LLMs As ‘Crystal Ball’?

Just before Christmas 2023, a team of researchers from several universities in and around Copenhagen, Denmark, and Northeastern University in Boston, published a study titled Using Sequences of Life-Events to Predict Human Lives in Nature Computational Science. Its lead author, Sune Lehmann, thought it was “a cool idea.”

The idea—that one could use the principles of large language models (LLMs) to predict upcoming events in a person’s life in much the same way those models predict upcoming words in a sentence—turned out to be much hotter than cool. The model demonstrated an ability to predict a person’s likelihood of dying within a four-year span with 78.8% accuracy; on a cohort of Danes aged 35 to 65, the model was significantly more accurate (11%) than existing baseline methods, including recurrent neural networks, logistic regression, and actuarial tables. It garnered worldwide attention from both technical and general audiences, and spawned more than one off-base concept about how it works.

“What’s interesting about the model is that it’s a foundation model, but for life events rather than for words,” said Lehmann, associate professor of informatics at the Technical University of Denmark. “So we could predict anything in the entire universe. I did choose the prediction time for death because I wanted to do something that would capture people’s attention. That said, if I had known it would go that viral, maybe I would have chosen something like income.”

Lehmann said his planned winter holiday turned into a period in which he had to counter misconceptions about what his team’s model, called life2vec, was actually doing. A misleading story in a general interest newspaper, which said the model could predict an individual’s death with “eerily exact accuracy,” led to what Lehmann called “a loop of sensationalist garbage,” and a lot of time explaining exactly what life2vec is trying to demonstrate.

“I kind of felt when I looked at all that that I needed to start talking to people and explaining what we were doing and what’s exciting about it. I have spent a lot of time speaking to people, and I think now we are getting to a place where people realize what is actually going on.

“In some sense, I didn’t do anything all that brilliant,” he contended. “I just said, ‘Wait a minute, with large language models, we have a tool that can handle sequences in a new way. And there are so many important things in the health and social sciences that are sequences and we haven’t been able to process them.

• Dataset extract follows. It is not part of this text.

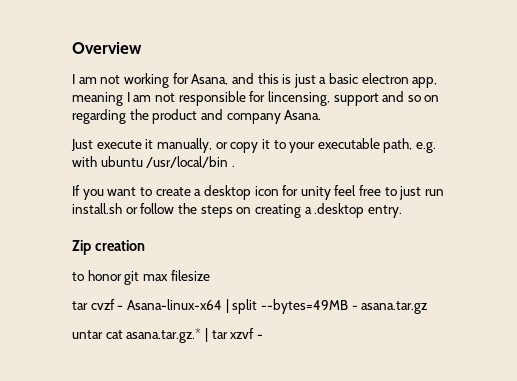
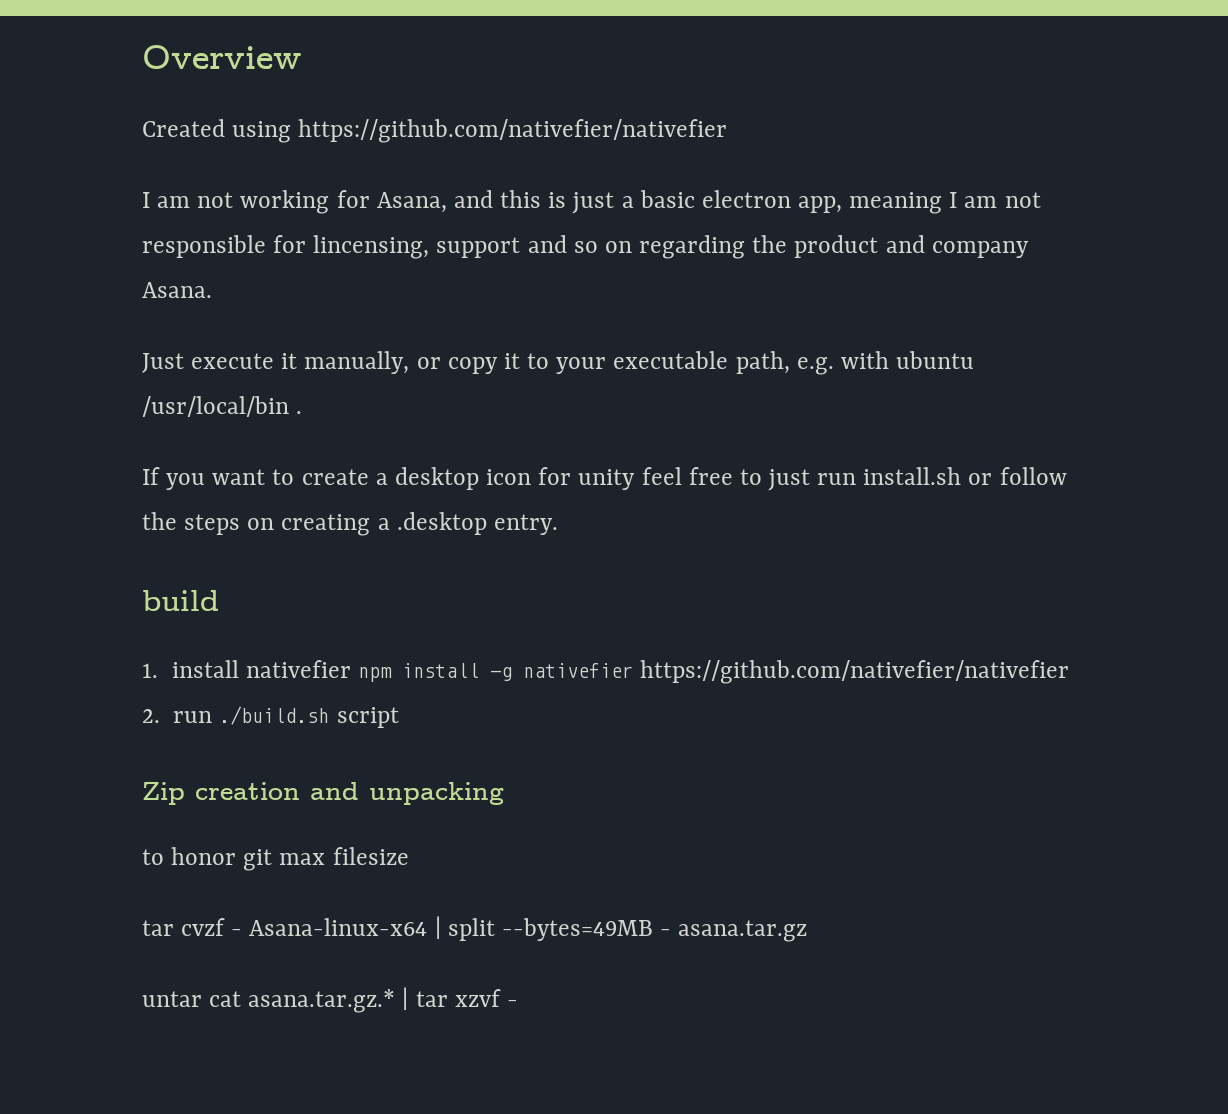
(142, 48) none -> [142,119,728,143] // Created using https://github.com/nativefier/nativefier
(402, 211) none -> [142,590,219,611] [142,660,1070,684] [142,706,399,728] // build // 1. install nativefier npm install -g nativefier https://github.com/nativefier/nativefier // 2. run ./build.sh script
(145, 245) none -> [310,782,504,805] and unpacking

That’s what’s really most exciting; if your income takes a dip, for example, we can capture that in a completely different and much stronger way than ever before.”

While Lehmann may contend life2vec is more of a new vector for a well-accepted premise in modeling (that of forecasting based on large amounts of data), the introduction of life2vec is in the vanguard of an AI ecosystem in which both traditional machine learning and large generative models are emerging that, in some sense, try to help people divine their futures.

The life2vec researchers had the advantage of using data from the Danish national registry, which included what they called “a host of indicators” (health, professional occupation and affiliation, income level, residency, working hours, education) on Denmark’s 6 million people over a 10-year span; such comprehensive datasets are rare elsewhere. However, other predictive AI pioneers are emerging in other nations, using a variety of machine learning methods and datasets. Some are commercial startups cautiously testing the waters of predictive computation; others are public sector entities laying the groundwork for what they hope will be less-uncertain forecasts, especially in areas like population health.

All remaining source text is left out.